TASK ITEM:
The answer should be each line from the entries below that has the word "margin" in it.

SOURCE DATA:

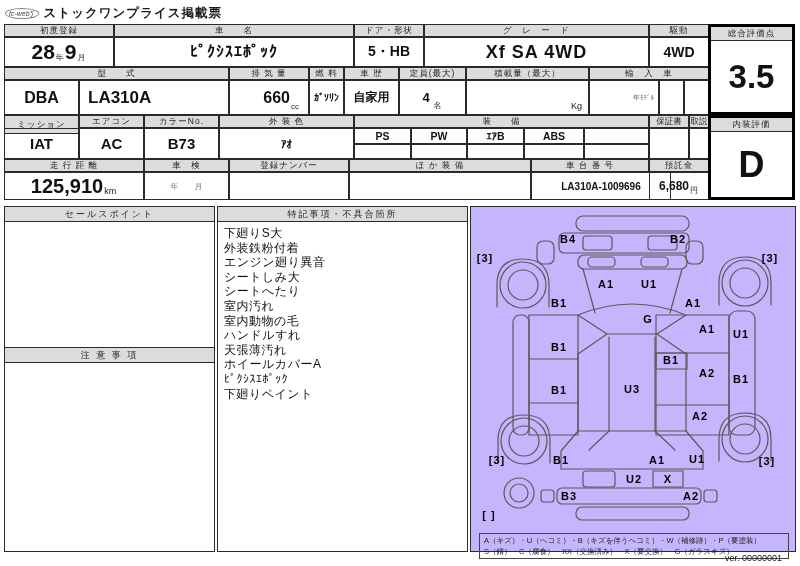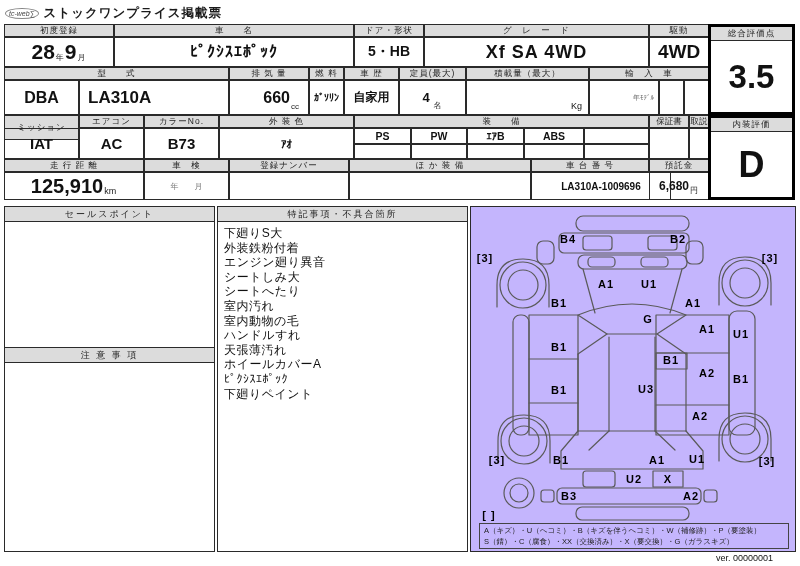--- a/index.html
+++ b/index.html
@@ -22,24 +22,24 @@
   .sechead{position:absolute;box-sizing:border-box;border:1px solid #2a2a2a;background:#dcdcdc;
            display:flex;align-items:center;justify-content:center;font-size:9px;letter-spacing:2px;color:#222;}
   .secbody{position:absolute;box-sizing:border-box;border:1px solid #2a2a2a;background:#fff;}
   .defect-item{font-size:12px;line-height:14.6px;color:#111;letter-spacing:0.5px;}
   #defect-list{padding:4px 0 0 6px;}
   .diagram{position:absolute;box-sizing:border-box;left:470px;top:206px;width:326px;height:346px;
            border:1px solid #2a2a2a;background:#c4b5fd;}
   .marks{position:absolute;left:0;top:0;width:326px;height:346px;}
   .mark{position:absolute;transform:translate(-50%,-50%);font-size:11px;font-weight:600;color:#000;
         letter-spacing:1px;white-space:nowrap;}
-  .legend{position:absolute;left:8px;top:316px;width:310px;height:26px;box-sizing:border-box;
+  .legend{position:absolute;left:8px;top:326px;width:310px;height:26px;box-sizing:border-box;
           border:1px solid #444;font-size:7.5px;color:#222;line-height:11px;padding:1px 0 0 4px;
           white-space:nowrap;overflow:hidden;}
-  .ver{position:absolute;right:27px;top:553px;font-size:9px;color:#111;}
+  .ver{position:absolute;right:18px;top:553px;font-size:9px;color:#111;}
   svg{position:absolute;left:0;top:0;}
 </style>
 </head>
 <body>
 
 <div class="sheet">
 
   <div class="titlebar">
     <span class="logo">tc-web∑</span>
     <span class="doc-title">ストックワンプライス掲載票</span>
@@ -55,21 +55,21 @@
 
     <div class="c v" style="left:0;top:13px;width:110px;height:30px;font-size:21px">
       <span>28</span>
         <span class="u">年</span>
       <span>9</span>
         <span class="u">月</span>
     </div>
     <div class="c v" style="left:110px;top:13px;width:240px;height:30px;font-size:16px;letter-spacing:1px">ﾋﾟｸｼｽｴﾎﾟｯｸ</div>
     <div class="c v" style="left:350px;top:13px;width:70px;height:30px;font-size:14px">5・HB</div>
     <div class="c v" style="left:420px;top:13px;width:225px;height:30px;font-size:18px;letter-spacing:1px">Xf SA 4WD</div>
-    <div class="c v" style="left:645px;top:13px;width:60px;height:30px;font-size:19px">4WD</div>
+    <div class="c v" style="left:645px;top:13px;width:60px;height:30px;font-size:14px">4WD</div>
 
     <div class="c h" style="left:0;top:43px;width:225px;height:13px">型　　式</div>
     <div class="c h" style="left:225px;top:43px;width:80px;height:13px">排 気 量</div>
     <div class="c h" style="left:305px;top:43px;width:35px;height:13px">燃 料</div>
     <div class="c h" style="left:340px;top:43px;width:55px;height:13px">車 歴</div>
     <div class="c h" style="left:395px;top:43px;width:67px;height:13px">定員(最大)</div>
     <div class="c h" style="left:462px;top:43px;width:123px;height:13px">積載量（最大）</div>
     <div class="c h" style="left:585px;top:43px;width:120px;height:13px">輸　入　車</div>
 
     <div class="c v" style="left:0;top:56px;width:75px;height:35px;font-size:16px">DBA</div>
@@ -82,21 +82,21 @@
     <div class="c v" style="left:340px;top:56px;width:55px;height:35px;font-size:12px">自家用</div>
     <div class="c v" style="left:395px;top:56px;width:67px;height:35px;font-size:13px">
       <span>4</span>
         <span class="u" style="margin-left:4px">名</span>
     </div>
     <div class="c" style="left:462px;top:56px;width:123px;height:35px;justify-content:flex-end;align-items:flex-end;padding:0 6px 3px 0;font-size:9px">Kg</div>
     <div class="c" style="left:585px;top:56px;width:70px;height:35px;justify-content:flex-end;padding-right:4px;font-size:7px;color:#666">年ﾓﾃﾞﾙ</div>
     <div class="c" style="left:655px;top:56px;width:25px;height:35px"></div>
     <div class="c" style="left:680px;top:56px;width:25px;height:35px"></div>
 
-    <div class="c h" style="left:0;top:91px;width:75px;height:25px">ミッション</div>
+    <div class="c h" style="left:0;top:91px;width:75px;height:19px">ミッション</div>
     <div class="c h" style="left:75px;top:91px;width:65px;height:13px">エアコン</div>
     <div class="c h" style="left:140px;top:91px;width:75px;height:13px">カラーNo.</div>
     <div class="c h" style="left:215px;top:91px;width:135px;height:13px">外 装 色</div>
     <div class="c h" style="left:350px;top:91px;width:295px;height:13px">装　　備</div>
     <div class="c h" style="left:645px;top:91px;width:40px;height:13px;letter-spacing:0">保証書</div>
     <div class="c h" style="left:685px;top:91px;width:20px;height:13px;letter-spacing:0">取説</div>
 
     <div class="c v" style="left:0;top:104px;width:75px;height:31px;font-size:15px">IAT</div>
     <div class="c v" style="left:75px;top:104px;width:65px;height:31px;font-size:15px">AC</div>
     <div class="c v" style="left:140px;top:104px;width:75px;height:31px;font-size:15px">B73</div>
@@ -239,21 +239,21 @@
         <span class="mark" style="left: 88px; top: 96px;">B1</span>
         <span class="mark" style="left: 222px; top: 96px;">A1</span>
         <span class="mark" style="left: 177px; top: 112px;">G</span>
         <span class="mark" style="left: 236px; top: 122px;">A1</span>
         <span class="mark" style="left: 270px; top: 127px;">U1</span>
         <span class="mark" style="left: 88px; top: 140px;">B1</span>
         <span class="mark" style="left: 200px; top: 153px;">B1</span>
         <span class="mark" style="left: 236px; top: 166px;">A2</span>
         <span class="mark" style="left: 270px; top: 172px;">B1</span>
         <span class="mark" style="left: 88px; top: 183px;">B1</span>
-        <span class="mark" style="left: 161px; top: 182px; padding-left: 28px;">U3</span>
+        <span class="mark" style="left: 161px; top: 182px;">U3</span>
         <span class="mark" style="left: 229px; top: 209px;">A2</span>
         <span class="mark" style="left: 26px; top: 253px;">[3]</span>
         <span class="mark" style="left: 90px; top: 253px;">B1</span>
         <span class="mark" style="left: 186px; top: 253px;">A1</span>
         <span class="mark" style="left: 226px; top: 252px;">U1</span>
         <span class="mark" style="left: 296px; top: 254px;">[3]</span>
         <span class="mark" style="left: 163px; top: 272px;">U2</span>
         <span class="mark" style="left: 197px; top: 272px;">X</span>
         <span class="mark" style="left: 98px; top: 289px;">B3</span>
         <span class="mark" style="left: 220px; top: 289px;">A2</span>

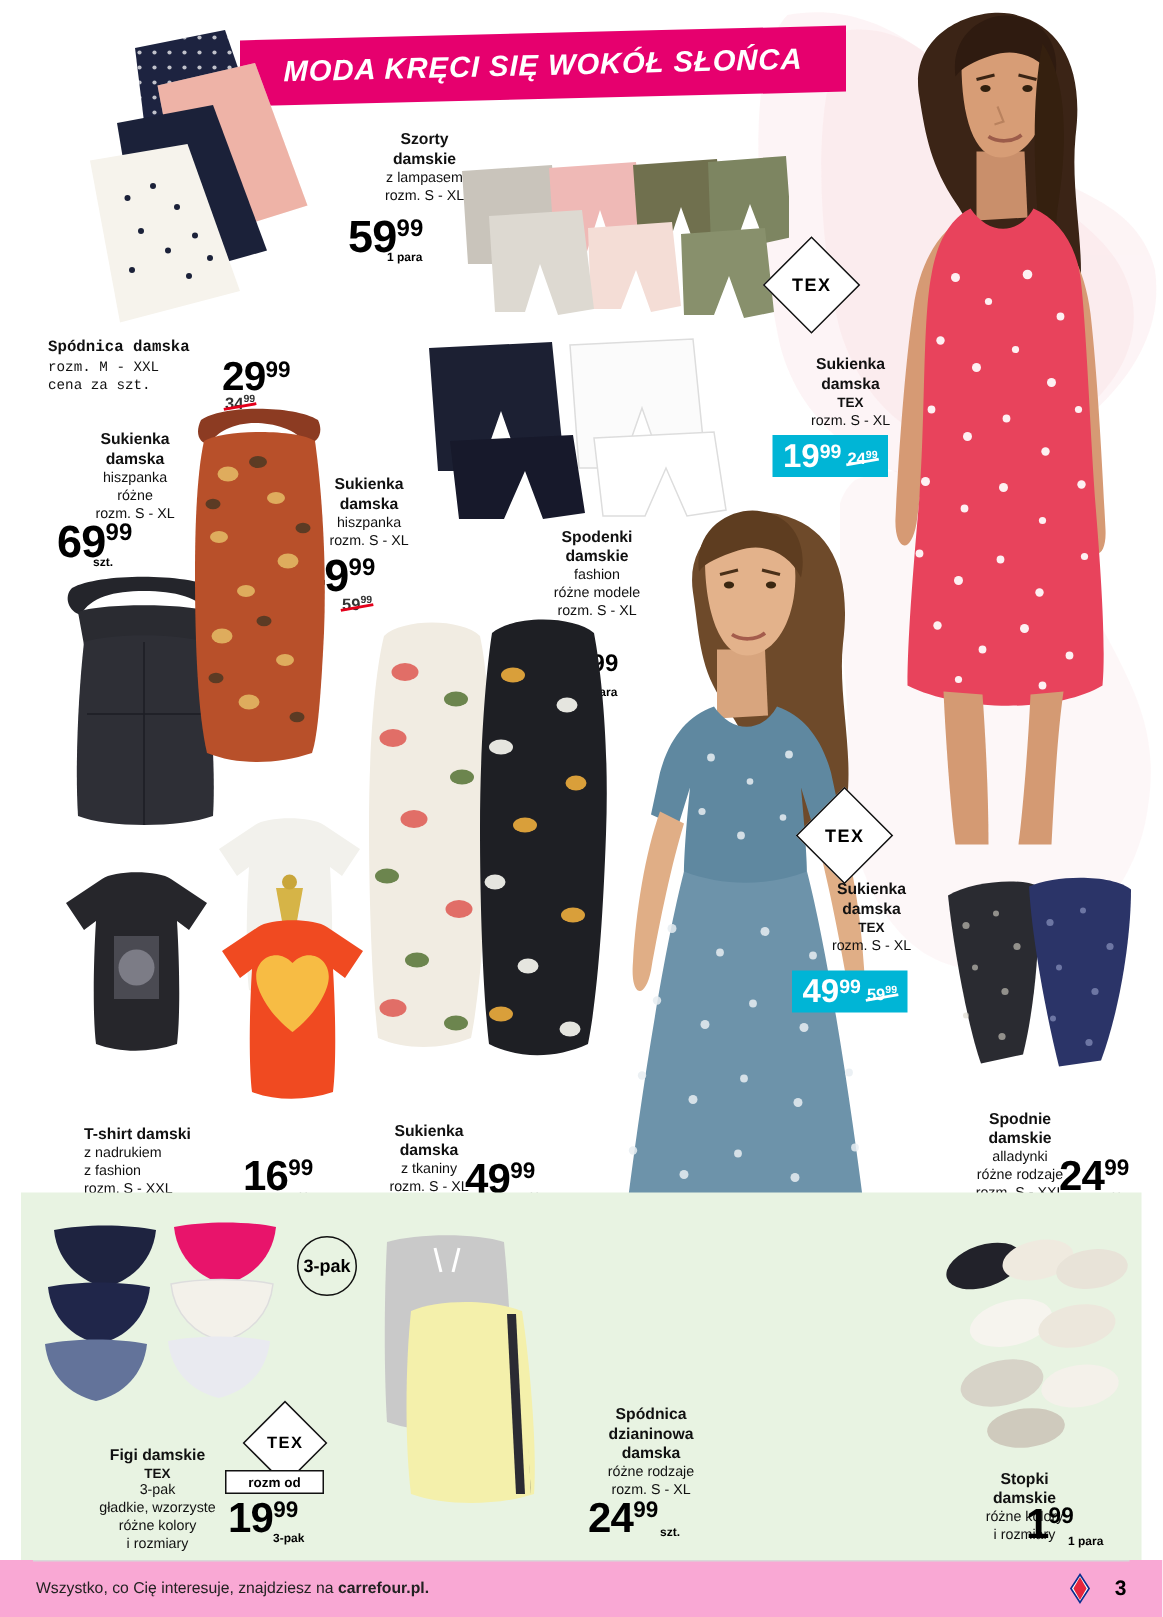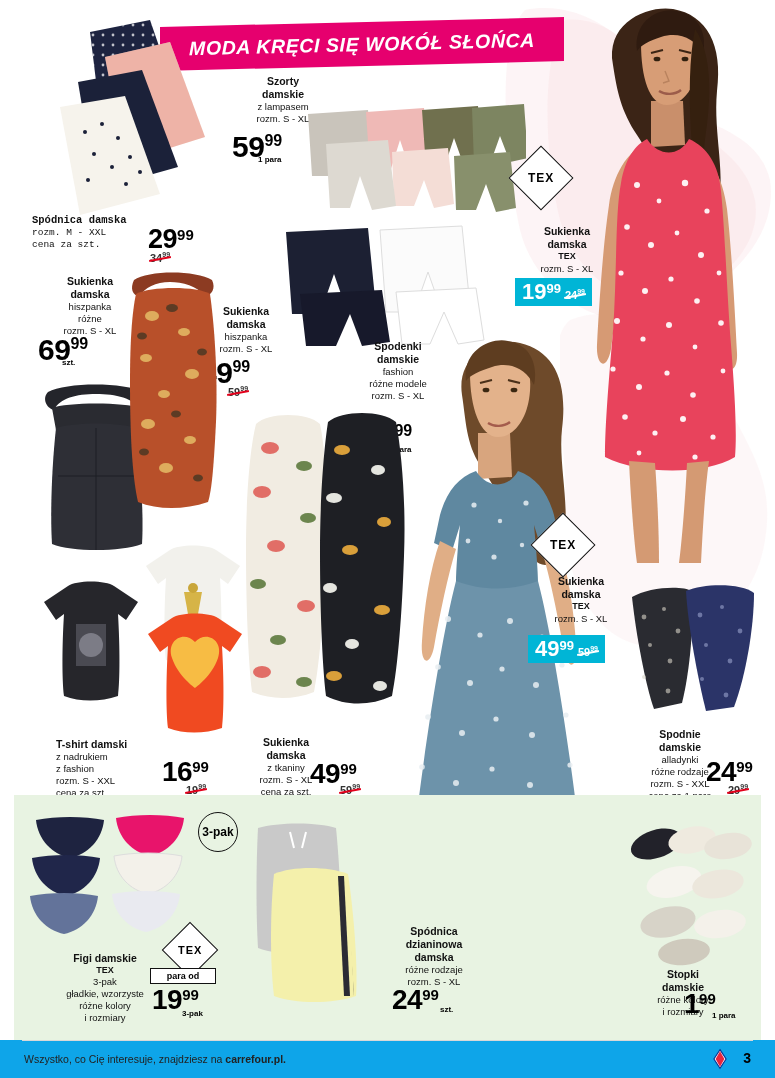--- a/index.html
+++ b/index.html
@@ -7,21 +7,21 @@
   body {
     width: 775px; height: 1078px;
     position: relative;
     background: #ffffff;
     font-family: "Liberation Sans", sans-serif;
     overflow: hidden;
   }
   .page { position:absolute; inset:0; }
 
   
-  .abs { position:absolute; }
+  .abs { position:absolute;margin-top:12px; }
   .bold { font-weight:bold; }
   .ctr { text-align:center; }
 
   
   .price { font-weight:bold; color:#000; line-height:1; display:flex; align-items:flex-start; }
   .price .int { font-size:27px; letter-spacing:-0.5px; }
   .price .dec { font-size:15px; margin-top:1px; }
   .old { font-size:11px; color:#333; font-weight:bold; position:relative; display:inline-block; }
   .old:after{ content:""; position:absolute; left:-1px; right:-1px; top:52%; height:1.6px; background:#e3001b; transform:rotate(-10deg); }
   .old sup { font-size:7px; }
@@ -70,21 +70,21 @@
   .pak {
     width:40px;height:40px;border-radius:50%;border:1.5px solid #111;
     display:flex;align-items:center;justify-content:center;font-weight:bold;font-size:12px;background:#e8f3e2;
   }
   .cenaod {
     background:#fff;border:1px solid #111;font-size:9px;font-weight:bold;
     padding:2px 8px; text-align:center;
   }
 
   
-  .footer { position:absolute; left:0; bottom:0; width:775px; height:38px; background:#0ea5e9; }
+  .footer { position:absolute; left:0; bottom:0; width:775px; height:38px; background:#f9a8d4; }
   .footer .line { position:absolute; left:22px; right:22px; top:0; height:1px; background:#d8d8d8; }
   .footer .txt { position:absolute; left:24px; top:13px; font-size:10.5px; color:#222; }
   .footer .txt b { font-weight:bold; }
   .footer .pg { position:absolute; right:24px; top:10px; font-size:14px; font-weight:bold; }
   .carrefour-logo { position:absolute; right:44px; top:8px; width:22px; height:22px; }
 
   
   .g { position:absolute; }
 
   
@@ -551,21 +551,21 @@
 
   <div class="abs" style="left:50px;top:952px;width:110px;">
     <div class="label ctr"><span class="t">Figi damskie</span></div>
     <div class="label ctr bold" style="font-size:9px;">TEX</div>
     <div class="label ctr">3-pak</div>
     <div class="label ctr">gładkie, wzorzyste</div>
     <div class="label ctr">różne kolory</div>
     <div class="label ctr">i rozmiary</div>
   </div>
 
-  <div class="abs cenaod" style="left:150px;top:968px;width:66px;">para od</div>
+  <div class="abs cenaod" style="left:150px;top:968px;width:66px;">rozm od</div>
   <div class="abs price" style="left:152px;top:986px;">
     <span class="int" style="font-size:28px;">19</span>
     <span class="dec" style="font-size:15px;">99</span>
   </div>
   <div class="abs" style="left:182px;top:1009px;font-size:8px;font-weight:bold;">3-pak</div>
 
   <svg class="g" style="left:244px;top:818px;width:130px;height:190px;" viewBox="0 0 130 190">
     <path d="M14,10 C34,4 74,4 92,10 C96,50 98,100 96,130 C74,138 36,138 14,130 C12,98 12,48 14,10Z" fill="#c9c9c9"></path>
     <path d="M46,14 L50,30 M62,14 L58,30" stroke="#fff" stroke-width="2" fill="none"></path>
     <path d="M30,56 C48,48 84,48 104,56 C110,96 114,150 112,178 C88,186 52,186 30,178 C26,146 26,94 30,56Z" fill="#f4f0ab"></path>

REPLY TO THE TASK:
         <span class="u" style="margin-left:4px">名</span>
+  .abs { position:absolute;margin-top:12px; }
   .price .dec { font-size:15px; margin-top:1px; }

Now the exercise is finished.